The lunge is one of those exercises that has plenty of variations that each offer their own unique benefits. You can load pretty much any variation with dumbbells, kettlebells, or a barbell to maximize benefits and progressively overload your training.

Reverse Lunge

The name pretty much gives this variation away. Instead of stepping forward into a lunge, you’ll step backwards. The reverse lunge helps put more emphasis on your glutes and hamstrings versus your quads.

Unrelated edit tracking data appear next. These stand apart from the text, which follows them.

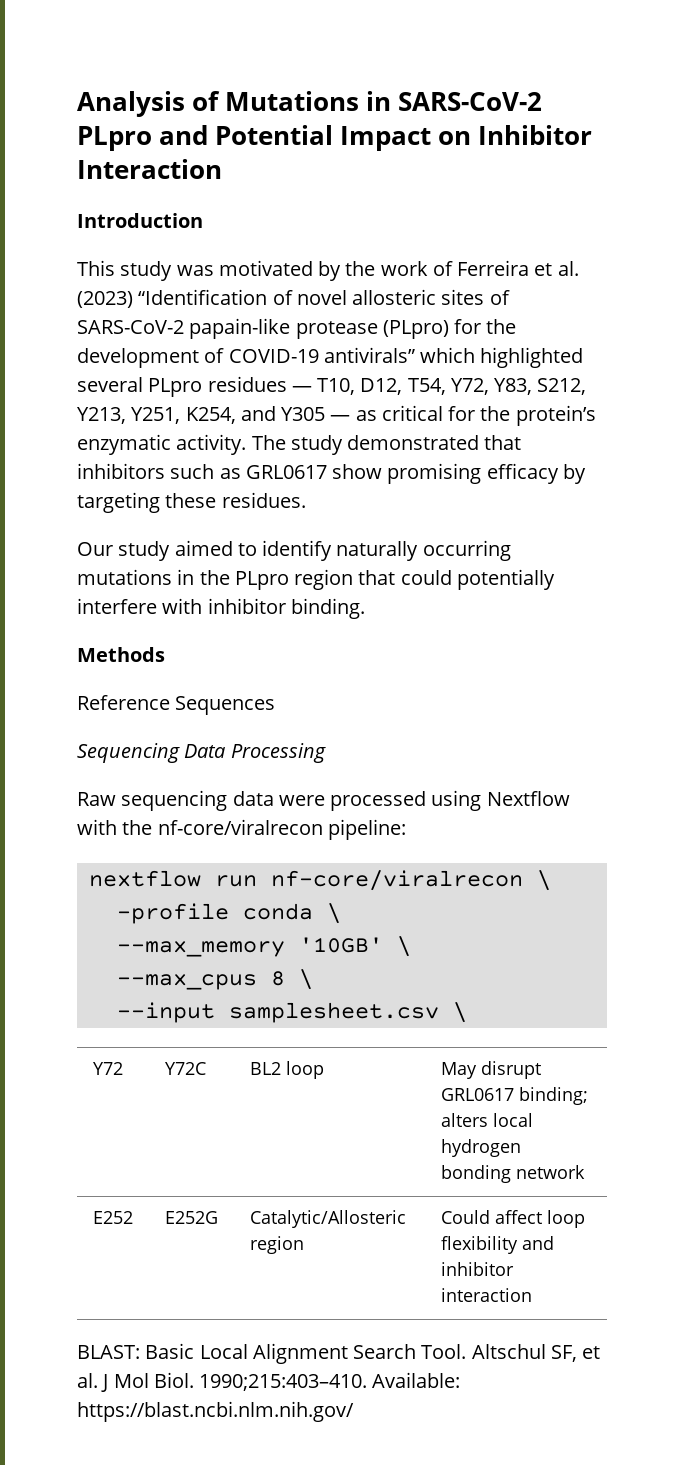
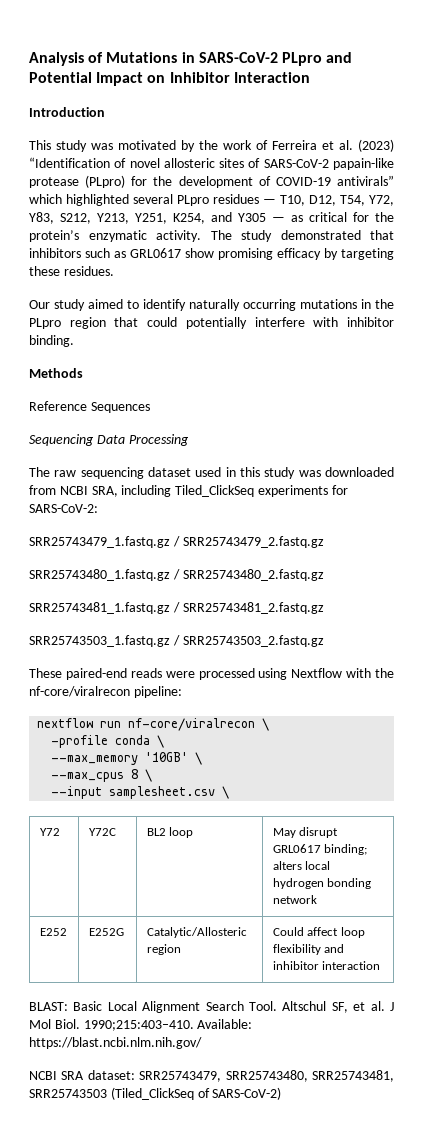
- Raw sequencing data were processed using Nextflow with the nf-core/viralrecon pipeline:
+ The raw sequencing dataset used in this study was downloaded from NCBI SRA, including Tiled_ClickSeq experiments for SARS-CoV-2:
+ SRR25743479_1.fastq.gz / SRR25743479_2.fastq.gz
+ SRR25743480_1.fastq.gz / SRR25743480_2.fastq.gz
+ SRR25743481_1.fastq.gz / SRR25743481_2.fastq.gz
+ SRR25743503_1.fastq.gz / SRR25743503_2.fastq.gz
+ These paired-end reads were processed using Nextflow with the nf-core/viralrecon pipeline:
+ NCBI SRA dataset: SRR25743479, SRR25743480, SRR25743481, SRR25743503 (Tiled_ClickSeq of SARS-CoV-2)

This version is also easier for many people to balance, possibly because there’s less pressure on your knees. If you’re new to lunges, this can be a good one to start with.

Forward Lunge

You may not be ready to add walking into your lunges, but that doesn’t mean you can’t get similar benefits. The forward lunge uses the same movement pattern as the walking lunge without the actual walking part.

You’ll still work all the same muscle groups, but the demand for balance is slightly lower.

Pendulum Lunge

Combine the dynamic movement of the walking lunge with a forward and reverse lunge to get the pendulum lunge. Swinging your leg back and forth requires a lot more balance, stability, and core strength.

This movement is especially transferable to sports-related activities because it requires so much balance under more momentum. This variation builds lower body strength while improving speed and agility.

Jumping Lunge

To build power and speed, you need to practice movements that incorporate both. Up the intensity of your lunge training by adding a plyometric element to it.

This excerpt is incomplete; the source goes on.